Exercise:
Look below for lines that hold the string "clickers" and copy each one.

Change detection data
^^^^^^^^^^^^^^^^
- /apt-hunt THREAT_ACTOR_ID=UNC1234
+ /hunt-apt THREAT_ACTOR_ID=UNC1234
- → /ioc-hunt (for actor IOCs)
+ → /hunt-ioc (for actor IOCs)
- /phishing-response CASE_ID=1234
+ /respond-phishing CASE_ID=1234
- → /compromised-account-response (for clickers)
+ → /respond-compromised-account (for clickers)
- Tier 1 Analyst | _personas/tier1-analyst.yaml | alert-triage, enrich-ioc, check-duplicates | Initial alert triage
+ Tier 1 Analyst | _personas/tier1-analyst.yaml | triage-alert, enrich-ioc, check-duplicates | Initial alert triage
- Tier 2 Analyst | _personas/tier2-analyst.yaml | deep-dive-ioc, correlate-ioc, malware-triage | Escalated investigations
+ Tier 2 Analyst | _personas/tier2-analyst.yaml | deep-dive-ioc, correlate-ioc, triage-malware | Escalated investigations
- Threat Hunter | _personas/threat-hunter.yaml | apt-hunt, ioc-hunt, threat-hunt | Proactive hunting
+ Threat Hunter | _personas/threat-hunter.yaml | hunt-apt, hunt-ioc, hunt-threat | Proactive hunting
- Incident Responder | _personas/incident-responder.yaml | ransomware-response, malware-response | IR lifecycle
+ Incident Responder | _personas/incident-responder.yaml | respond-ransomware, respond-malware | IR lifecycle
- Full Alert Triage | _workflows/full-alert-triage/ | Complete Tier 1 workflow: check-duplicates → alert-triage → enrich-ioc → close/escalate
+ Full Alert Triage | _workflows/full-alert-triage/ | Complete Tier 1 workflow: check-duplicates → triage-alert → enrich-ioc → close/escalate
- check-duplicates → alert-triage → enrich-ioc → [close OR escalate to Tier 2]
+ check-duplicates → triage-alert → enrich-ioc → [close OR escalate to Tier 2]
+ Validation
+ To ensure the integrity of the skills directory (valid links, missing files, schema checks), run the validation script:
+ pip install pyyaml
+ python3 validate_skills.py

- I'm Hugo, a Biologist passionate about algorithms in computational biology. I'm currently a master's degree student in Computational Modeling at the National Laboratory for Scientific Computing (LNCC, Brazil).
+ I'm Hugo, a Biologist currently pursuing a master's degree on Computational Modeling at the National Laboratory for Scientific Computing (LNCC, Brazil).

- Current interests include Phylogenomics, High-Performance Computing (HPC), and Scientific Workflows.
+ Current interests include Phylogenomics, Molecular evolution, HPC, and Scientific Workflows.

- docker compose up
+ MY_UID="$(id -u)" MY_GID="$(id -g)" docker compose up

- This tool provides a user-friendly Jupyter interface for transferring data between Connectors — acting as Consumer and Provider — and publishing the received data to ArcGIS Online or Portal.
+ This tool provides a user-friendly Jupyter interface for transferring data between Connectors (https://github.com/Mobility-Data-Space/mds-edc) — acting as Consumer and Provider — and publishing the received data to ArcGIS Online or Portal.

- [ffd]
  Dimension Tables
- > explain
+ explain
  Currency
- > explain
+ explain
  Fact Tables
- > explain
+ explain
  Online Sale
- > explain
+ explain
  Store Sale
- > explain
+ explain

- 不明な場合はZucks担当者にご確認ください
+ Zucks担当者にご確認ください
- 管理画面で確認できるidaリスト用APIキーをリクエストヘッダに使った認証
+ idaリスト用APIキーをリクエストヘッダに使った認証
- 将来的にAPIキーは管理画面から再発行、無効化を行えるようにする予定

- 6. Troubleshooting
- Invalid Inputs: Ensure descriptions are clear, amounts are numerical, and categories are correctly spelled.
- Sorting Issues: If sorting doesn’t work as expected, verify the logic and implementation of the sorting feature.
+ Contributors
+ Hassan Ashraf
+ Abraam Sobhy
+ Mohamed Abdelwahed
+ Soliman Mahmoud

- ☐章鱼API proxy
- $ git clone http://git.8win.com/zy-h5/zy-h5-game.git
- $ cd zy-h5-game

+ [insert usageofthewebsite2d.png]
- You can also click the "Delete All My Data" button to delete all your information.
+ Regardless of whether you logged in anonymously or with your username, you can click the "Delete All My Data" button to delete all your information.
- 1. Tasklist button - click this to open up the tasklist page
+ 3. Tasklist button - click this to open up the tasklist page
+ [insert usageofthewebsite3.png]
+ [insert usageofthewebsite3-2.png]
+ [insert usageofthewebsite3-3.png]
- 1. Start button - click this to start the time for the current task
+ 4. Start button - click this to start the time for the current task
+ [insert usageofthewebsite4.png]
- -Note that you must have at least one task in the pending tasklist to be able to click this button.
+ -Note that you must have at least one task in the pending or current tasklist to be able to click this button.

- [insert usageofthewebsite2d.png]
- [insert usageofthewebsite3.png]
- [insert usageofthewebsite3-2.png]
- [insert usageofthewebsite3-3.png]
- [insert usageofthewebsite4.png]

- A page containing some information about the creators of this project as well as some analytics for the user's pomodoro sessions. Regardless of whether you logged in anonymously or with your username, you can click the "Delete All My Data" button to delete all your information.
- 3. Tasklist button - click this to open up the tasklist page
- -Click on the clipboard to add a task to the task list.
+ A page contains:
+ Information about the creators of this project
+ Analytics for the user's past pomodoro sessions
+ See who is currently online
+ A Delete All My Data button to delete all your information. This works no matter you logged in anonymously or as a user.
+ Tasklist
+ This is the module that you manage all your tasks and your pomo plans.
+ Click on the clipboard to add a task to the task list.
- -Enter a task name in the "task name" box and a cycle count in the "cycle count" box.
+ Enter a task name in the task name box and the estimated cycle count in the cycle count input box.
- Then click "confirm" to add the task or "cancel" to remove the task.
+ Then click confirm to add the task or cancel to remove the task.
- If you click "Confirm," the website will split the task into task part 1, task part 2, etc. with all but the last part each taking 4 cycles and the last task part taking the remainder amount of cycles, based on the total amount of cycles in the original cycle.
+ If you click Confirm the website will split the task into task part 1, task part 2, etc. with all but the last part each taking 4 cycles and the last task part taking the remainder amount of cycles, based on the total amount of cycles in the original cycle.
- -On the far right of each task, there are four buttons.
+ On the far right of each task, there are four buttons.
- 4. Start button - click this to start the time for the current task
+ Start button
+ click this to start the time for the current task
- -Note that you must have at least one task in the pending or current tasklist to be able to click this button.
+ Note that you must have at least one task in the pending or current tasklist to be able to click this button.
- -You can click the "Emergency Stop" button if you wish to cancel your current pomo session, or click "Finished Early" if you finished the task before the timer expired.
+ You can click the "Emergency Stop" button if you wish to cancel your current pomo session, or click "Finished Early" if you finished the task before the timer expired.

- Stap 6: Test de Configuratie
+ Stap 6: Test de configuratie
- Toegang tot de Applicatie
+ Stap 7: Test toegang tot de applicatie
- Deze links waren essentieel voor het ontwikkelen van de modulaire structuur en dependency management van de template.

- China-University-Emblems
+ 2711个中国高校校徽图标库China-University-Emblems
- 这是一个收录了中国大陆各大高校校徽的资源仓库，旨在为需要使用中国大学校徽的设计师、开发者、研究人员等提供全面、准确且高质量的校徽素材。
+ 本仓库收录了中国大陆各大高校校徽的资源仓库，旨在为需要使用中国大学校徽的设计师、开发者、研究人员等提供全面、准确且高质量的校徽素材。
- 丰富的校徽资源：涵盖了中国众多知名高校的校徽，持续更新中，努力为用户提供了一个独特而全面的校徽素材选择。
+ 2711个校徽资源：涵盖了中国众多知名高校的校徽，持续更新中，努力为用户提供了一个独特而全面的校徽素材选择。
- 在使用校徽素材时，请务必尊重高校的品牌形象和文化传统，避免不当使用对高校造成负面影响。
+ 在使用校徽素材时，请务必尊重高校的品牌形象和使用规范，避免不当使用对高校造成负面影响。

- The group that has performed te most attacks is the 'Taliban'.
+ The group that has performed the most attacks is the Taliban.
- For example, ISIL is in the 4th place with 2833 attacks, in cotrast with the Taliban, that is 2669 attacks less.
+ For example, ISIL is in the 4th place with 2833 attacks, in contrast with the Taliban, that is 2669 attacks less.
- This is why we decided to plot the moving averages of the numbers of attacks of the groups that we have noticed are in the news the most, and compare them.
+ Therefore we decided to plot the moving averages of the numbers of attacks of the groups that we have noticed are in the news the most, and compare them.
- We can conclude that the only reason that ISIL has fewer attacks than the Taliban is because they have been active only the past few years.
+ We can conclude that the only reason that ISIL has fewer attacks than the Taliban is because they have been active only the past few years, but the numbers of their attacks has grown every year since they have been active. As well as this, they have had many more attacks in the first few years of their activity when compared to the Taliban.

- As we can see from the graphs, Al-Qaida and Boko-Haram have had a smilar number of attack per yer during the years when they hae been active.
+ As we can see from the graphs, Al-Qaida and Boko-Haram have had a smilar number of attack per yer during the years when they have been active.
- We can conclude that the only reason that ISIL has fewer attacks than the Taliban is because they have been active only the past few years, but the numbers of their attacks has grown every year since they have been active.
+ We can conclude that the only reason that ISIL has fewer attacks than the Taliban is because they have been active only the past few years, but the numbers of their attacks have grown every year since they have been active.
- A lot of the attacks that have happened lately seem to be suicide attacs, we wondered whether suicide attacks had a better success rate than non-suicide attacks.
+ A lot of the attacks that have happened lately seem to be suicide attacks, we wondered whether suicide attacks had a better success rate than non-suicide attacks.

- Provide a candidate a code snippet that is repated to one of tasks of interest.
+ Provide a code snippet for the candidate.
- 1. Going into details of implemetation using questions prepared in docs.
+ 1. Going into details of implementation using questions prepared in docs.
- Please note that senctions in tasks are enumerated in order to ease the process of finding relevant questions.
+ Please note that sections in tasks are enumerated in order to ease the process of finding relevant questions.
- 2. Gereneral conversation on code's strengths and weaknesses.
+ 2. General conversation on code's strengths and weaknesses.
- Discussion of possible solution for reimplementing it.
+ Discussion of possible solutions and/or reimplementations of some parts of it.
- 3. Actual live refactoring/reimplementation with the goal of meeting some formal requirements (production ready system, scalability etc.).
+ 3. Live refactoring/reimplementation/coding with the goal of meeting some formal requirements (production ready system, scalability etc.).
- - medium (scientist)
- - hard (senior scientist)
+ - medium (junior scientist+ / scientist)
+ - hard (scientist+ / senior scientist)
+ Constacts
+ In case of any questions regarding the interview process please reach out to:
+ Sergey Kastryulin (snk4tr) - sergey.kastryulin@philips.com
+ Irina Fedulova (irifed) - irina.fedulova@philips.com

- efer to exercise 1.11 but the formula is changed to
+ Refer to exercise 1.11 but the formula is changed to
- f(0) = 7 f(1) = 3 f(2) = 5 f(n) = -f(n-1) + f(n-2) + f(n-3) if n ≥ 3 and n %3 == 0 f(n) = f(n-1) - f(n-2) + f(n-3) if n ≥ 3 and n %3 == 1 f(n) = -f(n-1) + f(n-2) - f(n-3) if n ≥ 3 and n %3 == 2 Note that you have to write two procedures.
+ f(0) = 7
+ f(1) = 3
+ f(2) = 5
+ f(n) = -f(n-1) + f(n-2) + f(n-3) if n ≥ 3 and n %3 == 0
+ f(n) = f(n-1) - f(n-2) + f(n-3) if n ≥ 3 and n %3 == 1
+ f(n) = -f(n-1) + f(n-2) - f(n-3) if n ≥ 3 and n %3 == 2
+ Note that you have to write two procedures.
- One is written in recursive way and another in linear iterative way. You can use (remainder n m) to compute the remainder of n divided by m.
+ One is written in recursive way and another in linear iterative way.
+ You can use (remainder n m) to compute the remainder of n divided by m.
^^^^^^^^^^^^^^^^
Written response:
- → /compromised-account-response (for clickers)
+ → /respond-compromised-account (for clickers)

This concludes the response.